Decía el premio Nobel de Literatura Octavio Paz que en México “el culto a la muerte es el culto a la vida”, pues quizá en ningún otro país existe una relación tan íntima entre vivos y muertos, al punto que en el Día de los Difuntos solamente hay lugar para el jolgorio.
Quizás por eso la gran Chavela Vargas, quien declaró una vez que los mexicanos nacían donde les daba la gana, tenía la temeraria idea de que la muerte no existe sino que es un paso, un paso simpático más hacia el paréntesis.
Desde los tiempos prehispánicos de Mictecacíhuatl —la todopoderosa gobernante del reino del inframundo— los mexicanos han encontrado la forma de recrear de mil formas esta prolongación de la vida que es la muerte.
La alegoría a la santa muerte también ha pasado por ese magistral retrato de almas en pena que hiciera Juan Rulfo en su Comala de Pedro Páramo, así como por la desoladora y lóbrega leyenda musicalizada de La Llorona.
—No sé qué tienen las flores, llorona, las flores de un campo santo / que cuando las mueve el viento, llorona, parece que están llorando—.

Otra de las representaciones de la muerte y talvez la más pintoresca y célebre es la figura de la Catrina.
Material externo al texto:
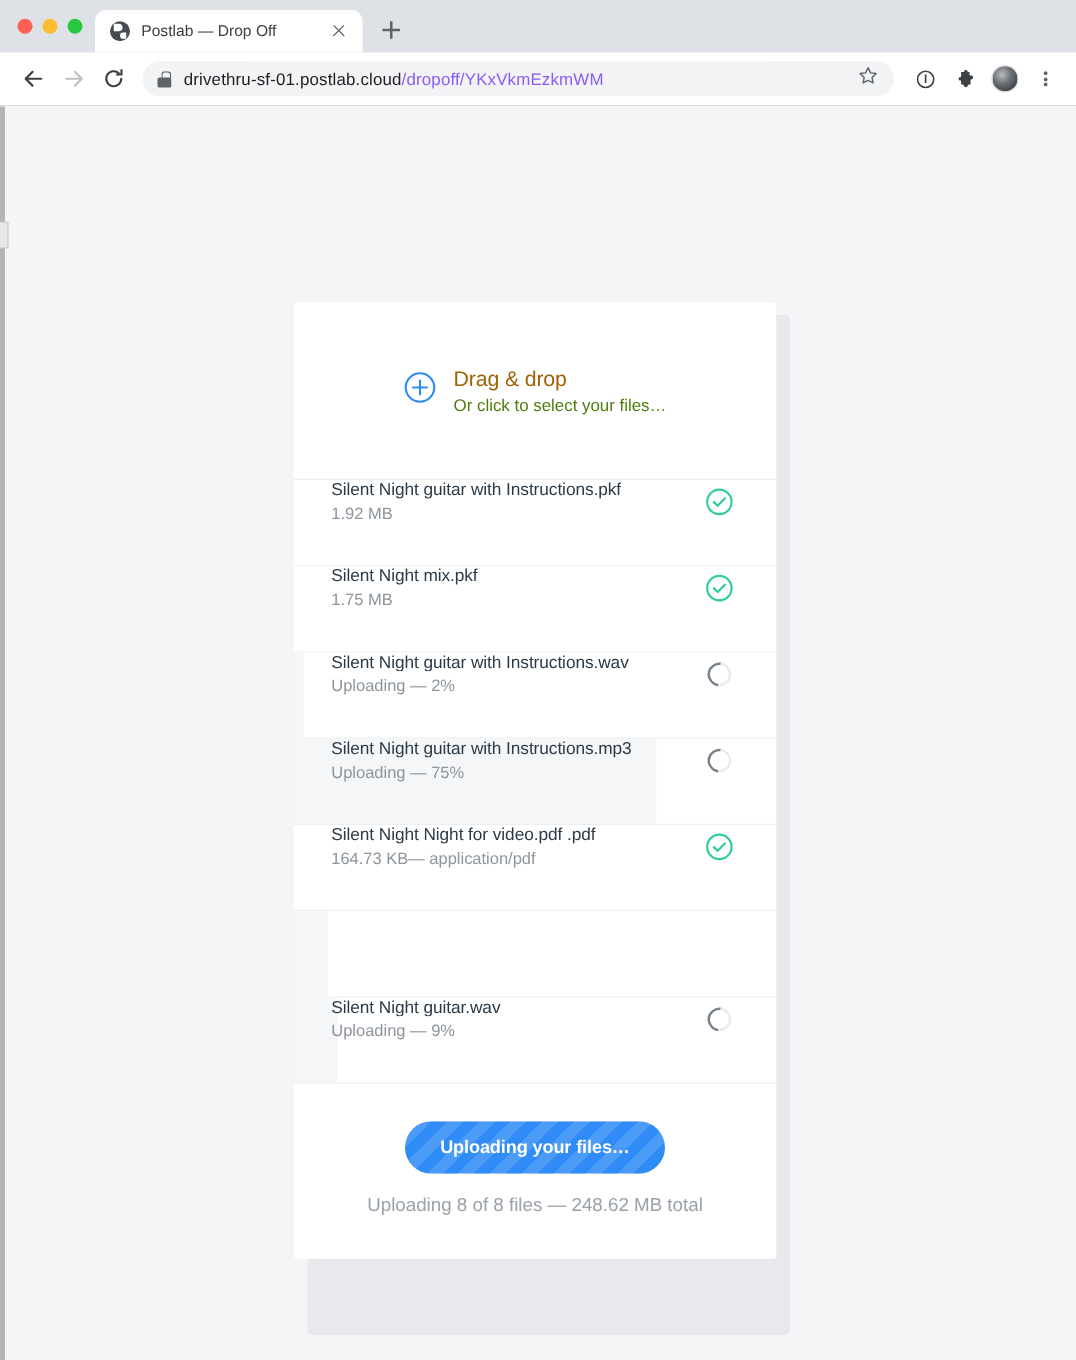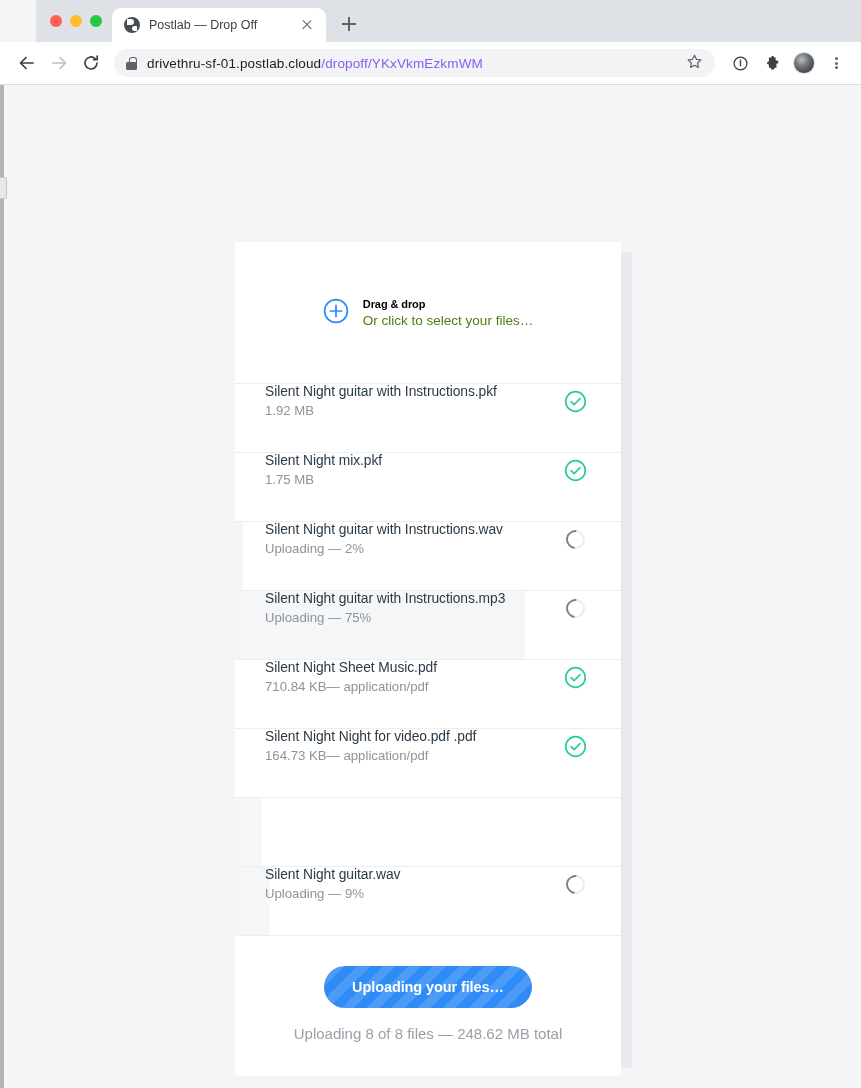"Postlab — Drop Off" .tabstrip { margin-left: 36px -> none }
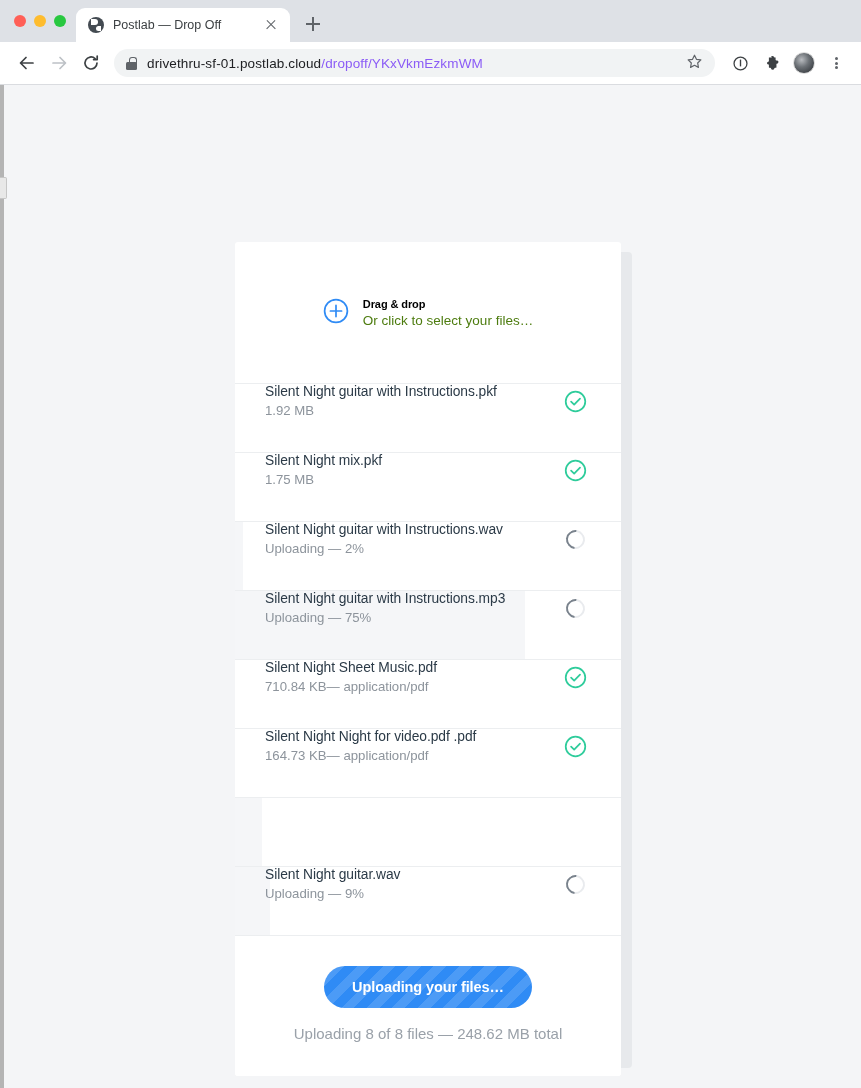"Drag & drop" .dz-title { color: #000000 -> #a16207; font-size: 11px -> 17px; font-weight: 700 -> 400 }
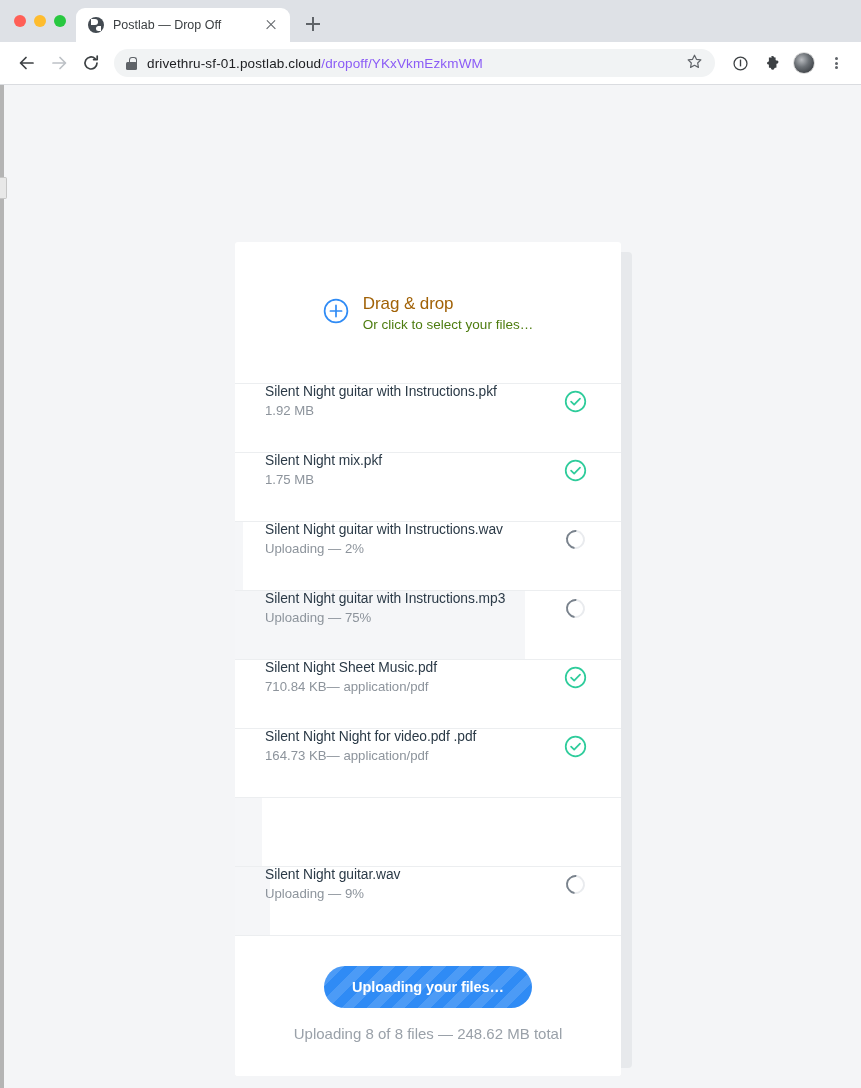"Silent Night Sheet Music.pdf" div.file-row { html: <div> <div> <div> <div>Silent Night Sheet Music.pdf</div> <div>710.84 KB— application/pdf</div> </div> <div> <svg> <circle></circle> <path></path> </svg> </div> </div> </div> -> none }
La Catrina, a saber, es un esqueleto de mujer que se presenta elegantemente vestido, con todo y abanico, en diversas manifestaciones artísticas: murales, películas y coloridos afiches.
Lejos de espantar por su apariencia contradictoria, este personaje de la cultura mexicana es un ícono de aceptación masiva, cuyos orígenes se remontan a inicios del siglo XIX.
Había, en ese entonces —hoy también, cómo no— un descontento profundo entre las clases sociales mexicanas, debido a lo cual, en ciertos medios de comunicación calificados de contestatarios, se publicaban sátiras en contra de los más poderosos.
Entre los artistas que se dedicaban a bocetear estos dibujos estaban Constantino Escalante, Manuel Manilla y José Guadalupe Posada (1852-1913).
Este último creó en 1912 al personaje de marras, pero con el nombre de “Calavera Garbancera“, refiriéndose a las vendedoras de garbanzos que, incómodas por sus humildes orígenes, querían presentarse ante la sociedad como europeas o, por lo menos, como descendientes.
También se las conocía como “malinchistas“, en alusión directa a la célebre Malinche, la aliada incondicional de Hernán Cortés.

La creatividad punzante de Posada fusionó en la Catrina el elegante sombrero europeizado con los moños que usaban las empleadas puertas adentro, demostrando con ello una dicotomía.
Debieron pasar 35 años para que el muralista Diego Rivera (1886-1957) creara el “Sueño de una tarde dominical en la Alameda Central“, obra de 1947 en la que aparecen, entre otros, Benito Juárez, el conquistador español Hernán Cortés, la pintora Frida Kahlo, José Guadalupe Posada (el creador de la catrina) y, por supuesto la célebre figura esquelética, quien, por primera vez, recibió el nombre de Catrina y fue apreciada de cuerpo entero.
Asociada inevitablemente con la muerte, la Catrina ya no es solo un personaje de culto individual. Hoy, su figura se ha visto multiplicada en rostros de mujeres y hombres.

Aparece en la película de Disney “Coco” (2017), en la que el protagonista —un niño zapatero con sueños de ser cantante— se viste de catrín para poder ir al mundo de los muertos y encontrar a su tatarabuelo.
Allí, en un ambiente de fiesta y papelitos de colores, se encuentra con una Frida Kahlo “catrinizada”, la pintora compañera de Diego Rivera que, como se conoce, “jugó” con la muerte en tantas ocasiones que se volvió un símbolo de valentía ante lo inevitable.
Valga esta tesitura funesta para recordar que hace unos días, el 16 de octubre, murió María Ramírez Caballero, a los 109 años, el personaje que inspiró a Mamá Coco en la mencionada cinta.
“El libro de la vida“, otra producción, en este caso mexicano-estadounidense, narra las aventuras de tres niños en “La tierra de los recordados”.
Allí gobierna la Catrina, quien tiene un papel preponderante, pues apuesta con la Reina de los olvidados por la conquista amorosa de uno de los niños (Manolo).
Según cuentan testigos, el día del velorio de Chavela Vargas la Catrina se hizo presente en el Palacio de Bellas Artes con su habitual atuendo para llevarla del brazo directo al mundo de los vivos. Había un fuerte olor a gardenias y la conciencia inconmovible entre todos los presentes de que el olvido es lo único que mata de verdad.